● Task requirements
Report each line of the entries that includes "width" by copying it.
*** Dataset excerpts Section Begins ***
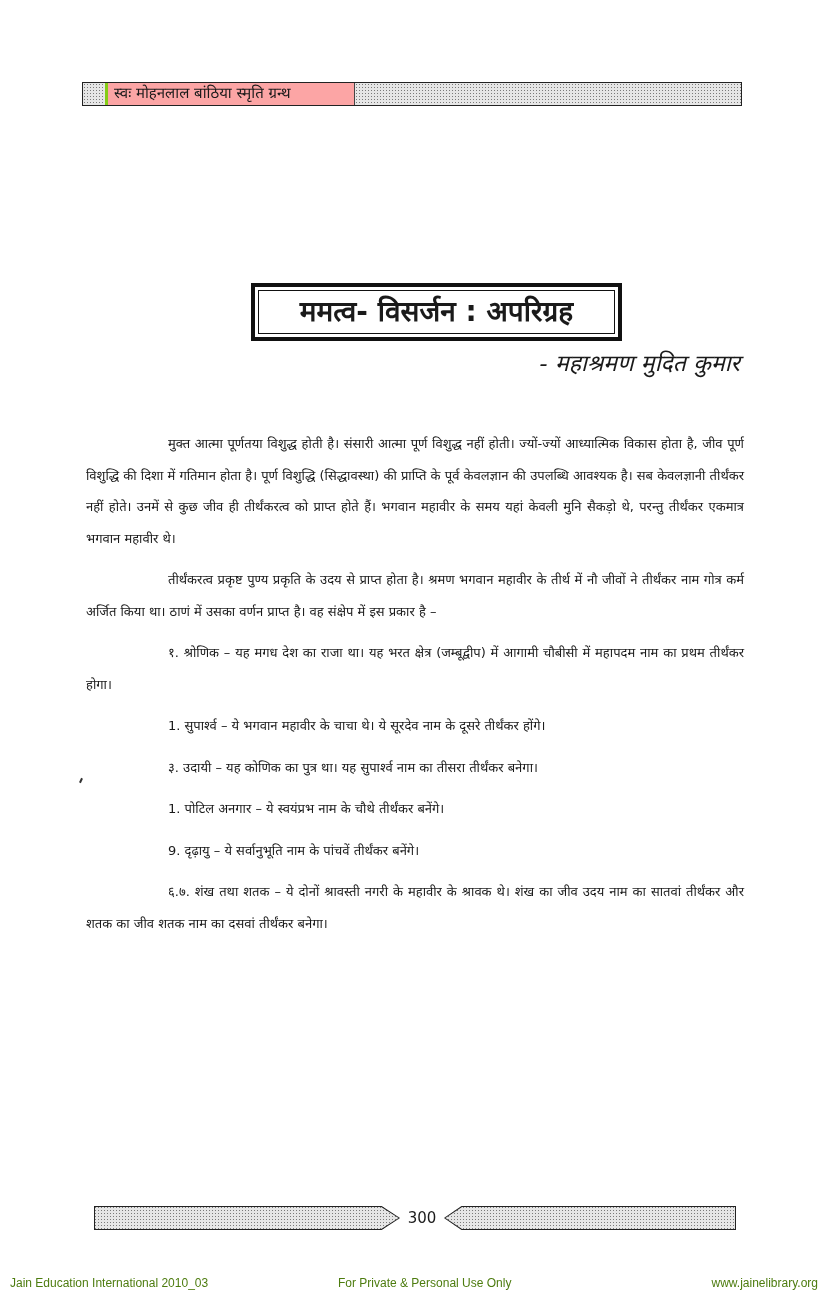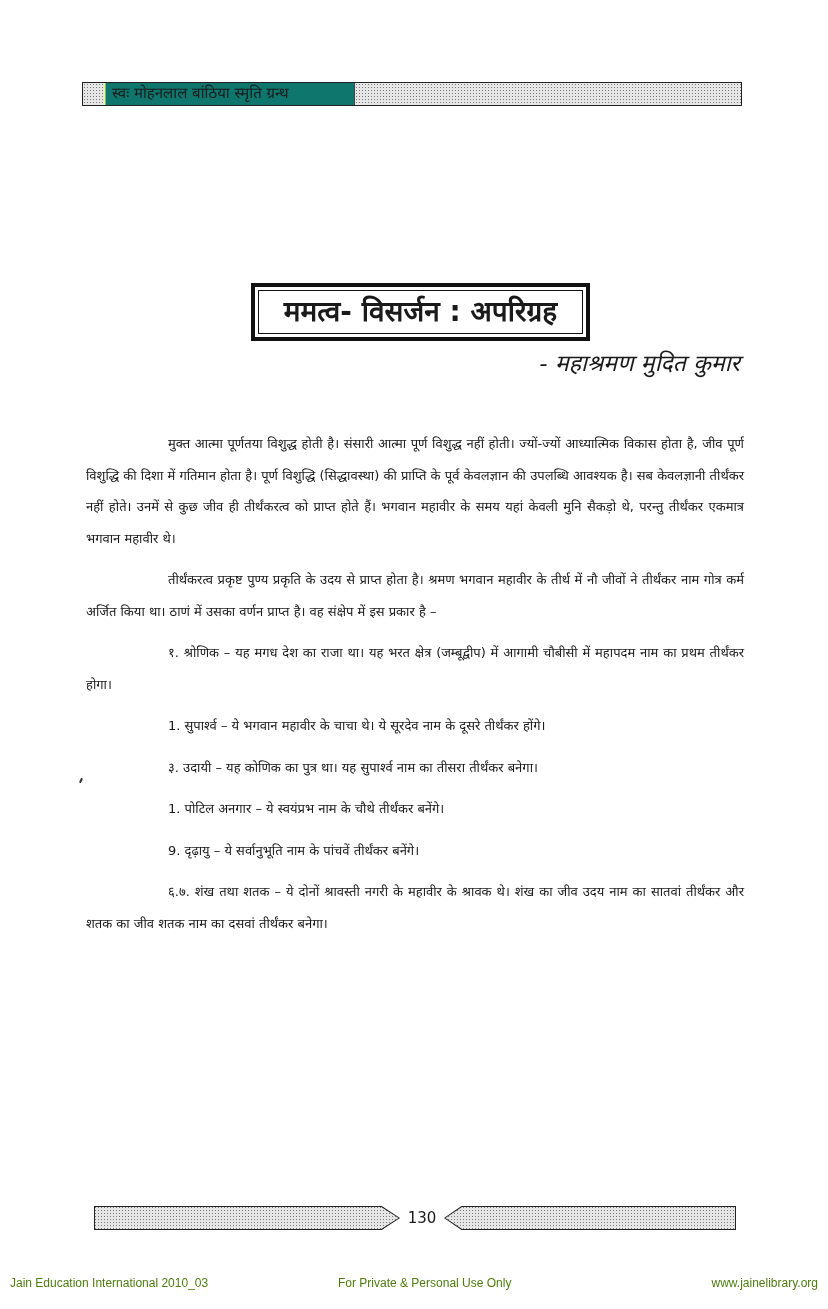--- a/index.html
+++ b/index.html
@@ -39,8 +39,8 @@
       position: absolute;
       left: 22px; top: 0; bottom: 0;
       width: 250px;
-      background: #0f766e;
-      border-left: 1px solid #84cc16;
+      background: #fca5a5;
+      border-left: 3px solid #84cc16;
       border-right: 1px solid #444;
       font-size: 15px;
       line-height: 21px;

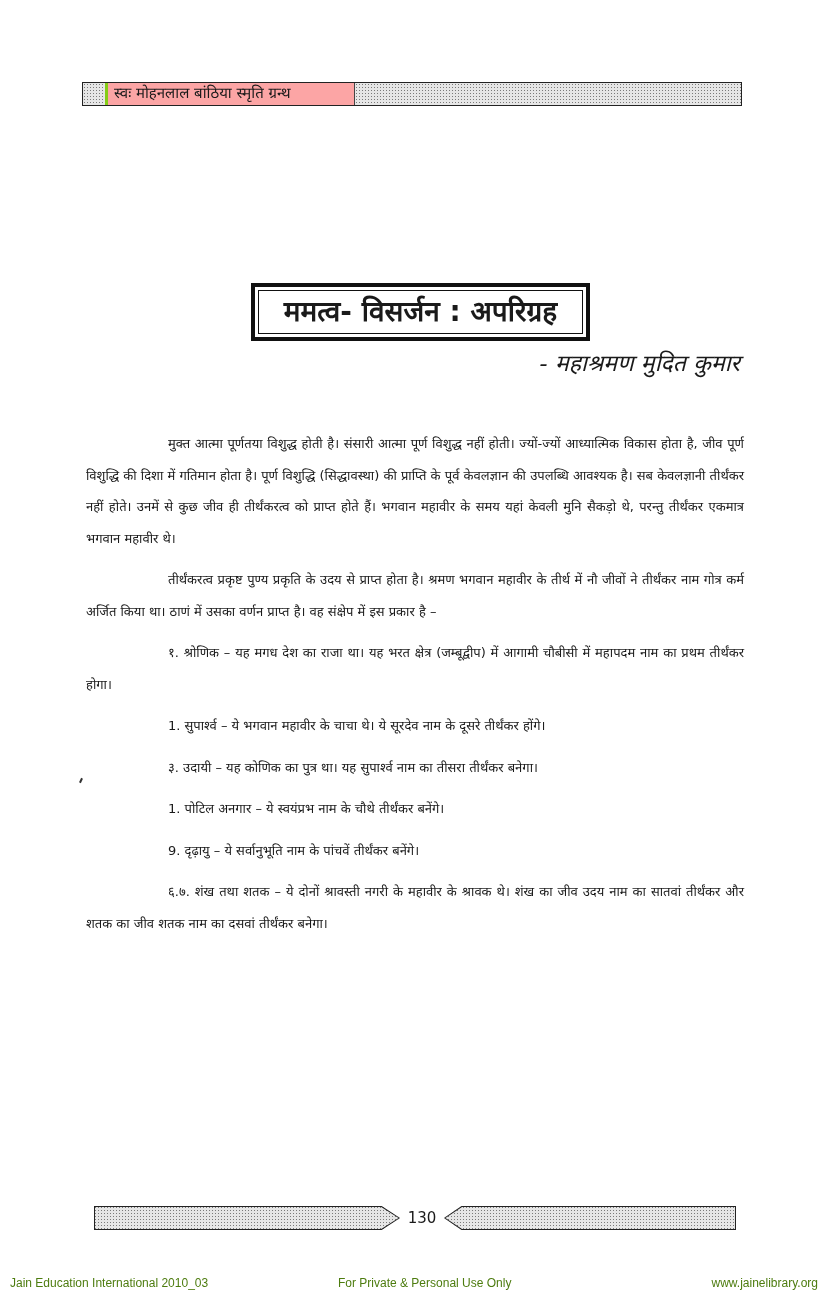--- a/index.html
+++ b/index.html
@@ -57,7 +57,7 @@
       position: absolute;
       left: 251px;
       top: 283px;
-      width: 339px;
+      width: 371px;
       height: 58px;
       border: 4px solid #111;
       box-sizing: border-box;

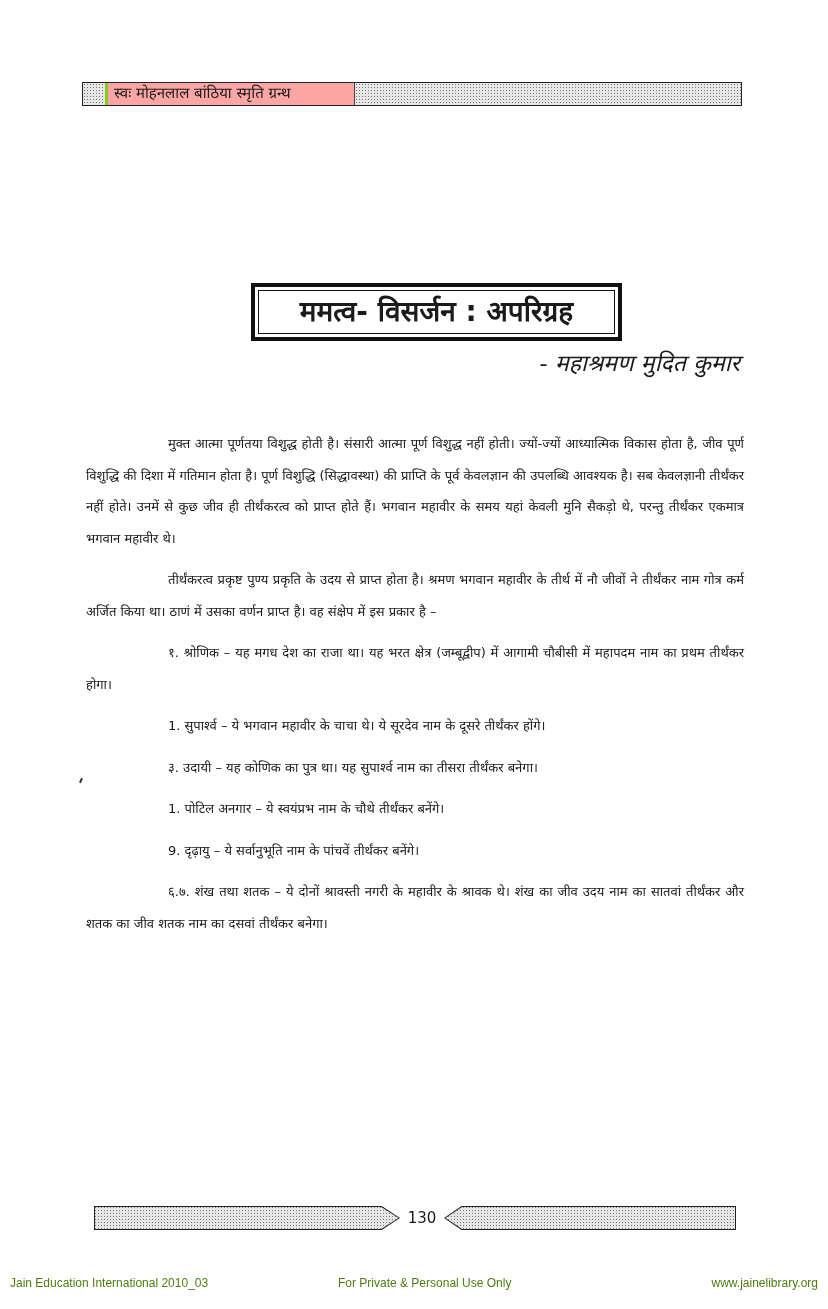--- a/index.html
+++ b/index.html
@@ -198,7 +198,7 @@
 <div class="page-footer">
   <div class="bar-left dots"></div>
   <div class="bar-left-edge"></div>
-  <div class="page-num">130</div>
+  <div class="page-num">300</div>
   <div class="bar-right dots"></div>
   <div class="bar-right-edge"></div>
 </div>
*** Dataset excerpts Section Ends ***
● Solution to this exercise
       width: 250px;
-      width: 339px;
+      width: 371px;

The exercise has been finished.